Vogesen-Kohlenbeere (Hypoxylon vogesiacum) am 25.10.2018, Bayern (knapp n. der Grenze zu Österreich), Allgäu, "Gerbertobel" s. Lindenberg/Allgäu, 813 m NN, an liegendem Stamm von Bergulme (Ulmus glabra) auf fast ganzer Länge in montanem Mischwald, leg., det. Katharina & Lothar Krieglsteiner, Fotos Lothar Krieglsteiner - Beachten Sie die großen Sporen als Artmerkmal (oberes Foto) sowie die dunklen Sporen mit langem Keimspalt (unteres Foto) - dieser ist nicht auf jeder Aufnahme gut zu sehen, da die Fokussierung auf den Keimspalt in der Regel zu ansonsten unscharfen Sporen-Aufnahmen führt. Alle Kohlenbeeren (auch im weiten Sinne) und ihre Verwandten, die Holzkeulen, besitzen einen (unterschiedlich ausgeprägten) Keimspalt. |
Vogesen-Kohlenbeere (Hypoxylon vogesiacum) am 25.10.2018, Bayern (knapp n. der Grenze zu Österreich), Allgäu, "Gerbertobel" s. Lindenberg/Allgäu, 813 m NN, an liegendem Stamm von Bergulme (Ulmus glabra) auf fast ganzer Länge in montanem Mischwald, leg., det. Katharina & Lothar Krieglsteiner, Fotos Lothar Krieglsteiner Dieses Präparat wurde mit Baral`scher Lösung gefertigt und zeigt die eu-amyloide, tief blaue Reaktion der bei Hypoxylon ss.str. (im engen Sinne) kurzen Apikalapparate (Ascus-Poren). Verwendung des letalen Melzers Reagens (mit Chloralhydrat) hätte hier nicht zu einem anderen Ergebnis geführt. |
Geschlängelte Kohlenbeere (Nemania serpens - früher Hypoxylon serpens) am 30.04.2018, Bayern, Mainfranken sw. Würzburg, "Loheholz" bei Hohestadt, ca. 220 m NN, in Eichen-Hainbuchen-Wald an totem Stammrest von Efeu (Hedera helix), leg., det., Foto Lothar Krieglsteiner Beachten Sie die bei Nemania deutlich verlängerten, "hutförmigen" Apikalapparate. N. serpens ist eine Ausnahme mit ihrer hemiamyloiden, roten Reaktion in Vital-Reagentien (Baral`sche oder Lugol`sche Lösung). Verwendung von Melzers Reagens hätte hier keine Reaktion erbracht! (bzw. nach Vorbehandlung mit KOH eine blaue). |
Das Foto von Nemania serpens zeigt eine weiter Eigentümlichkeit, nämlich eine hemiamyloide, rote Reaktion des Ascus-Porus. Diese funktioniert allerdings nur mit Vital-Reagentien (Lugol oder Baral) und nicht mit Melzers Reagens, da das in Melzer enthaltene Chloralhydrat die Zellen abtötet und die hemiamyloide Reaktion verhindert. Erstaunlicher Weise lässt sich aber bei den hemiamyloiden Arten nach KOH-Vorbehandlung auch eine Blaufärbung erzielen.

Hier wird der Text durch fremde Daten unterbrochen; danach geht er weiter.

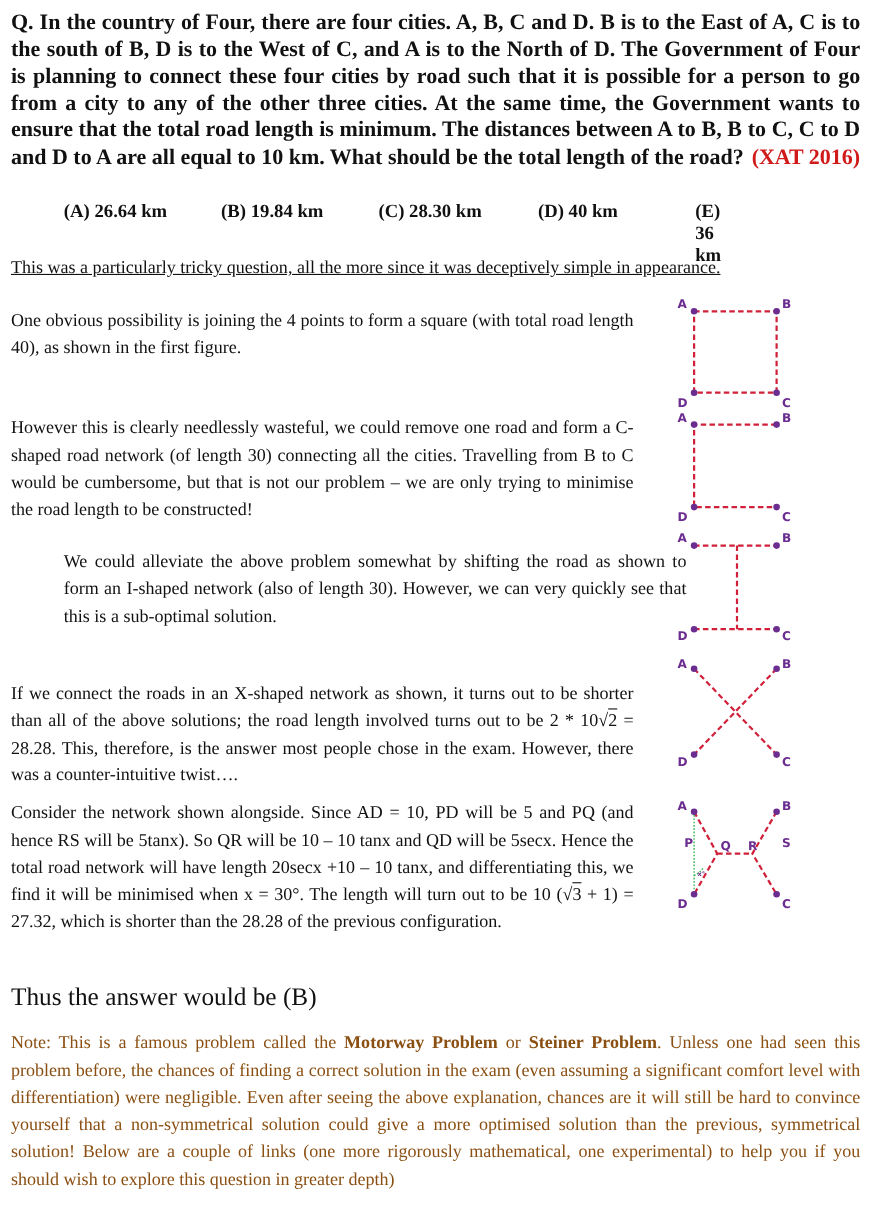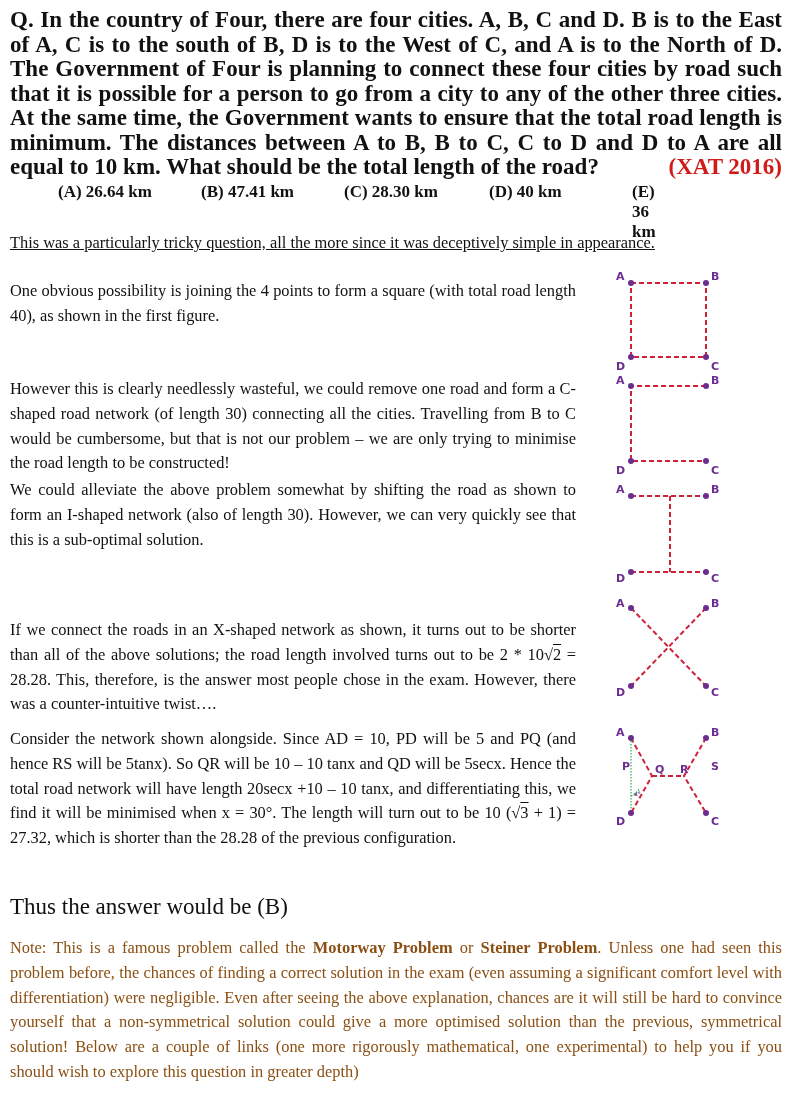"Q. In the country of" .question { font-size: 23px -> 20px }
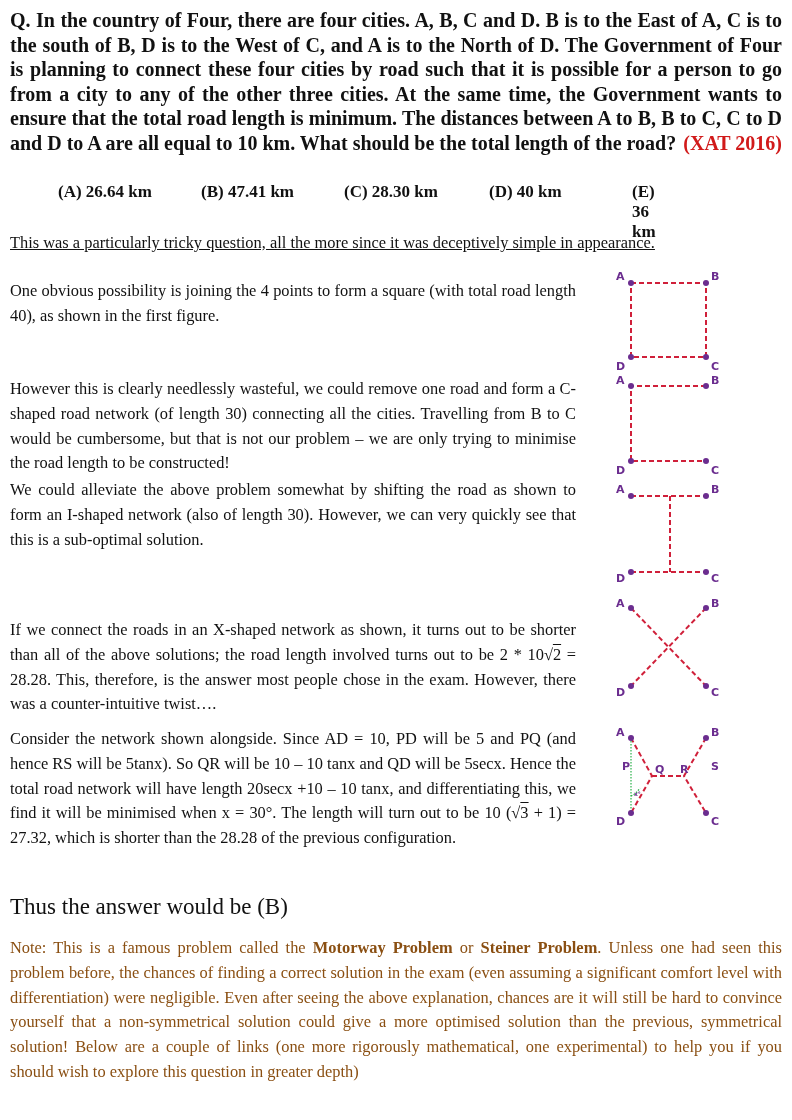"(B) 47.41 km" span { text: 47.41 -> 19.84 }
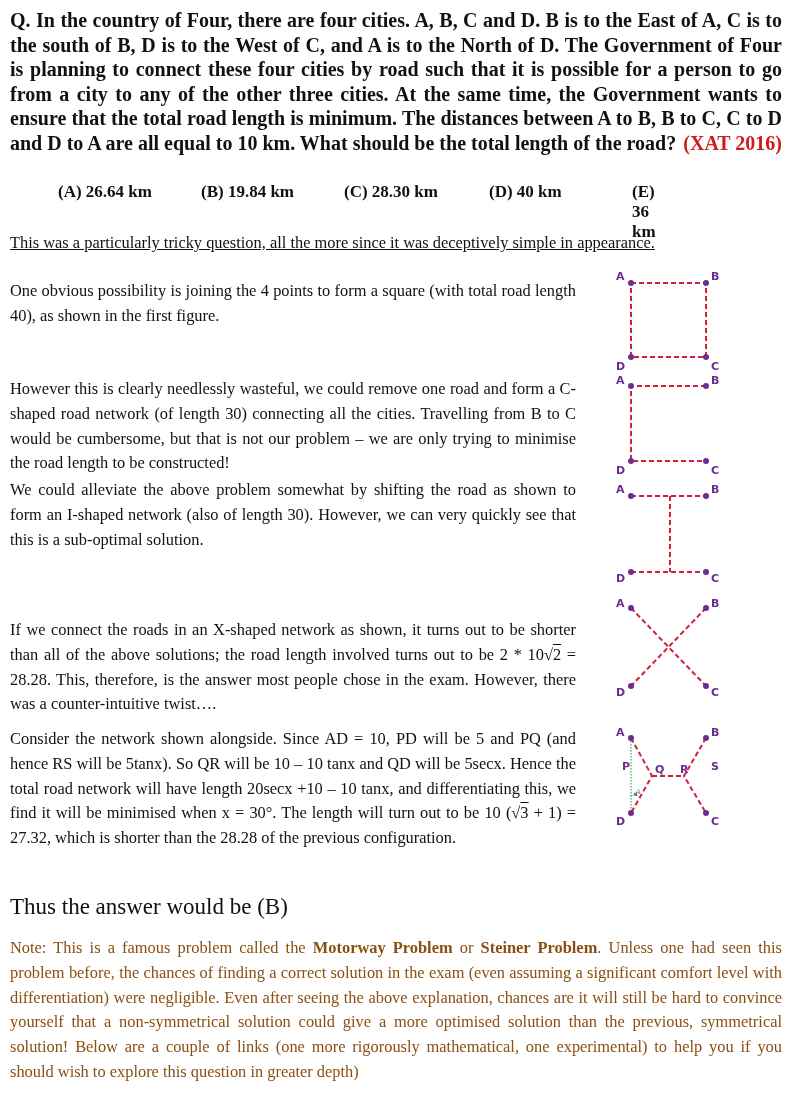"We could alleviate the above" .p3 { margin-left: none -> 48px; top: 478px -> 498px }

Doch noch einmal zurück zu H. vogesiacum. Alle meine Funde deuten darauf hin, dass die Art montan verbreitet ist und „Schluchtwälder“ (z.B. Pflanzengesellschaft des Fraxino-Aceretum pseudoplatani) ihr Haupt-Standort. Als Substratangaben findet man Ahorn (wohl meist Bergahorn) und Ulme – und dies sind auch bei unseren Funden die (wahrscheinlichen) Substrate.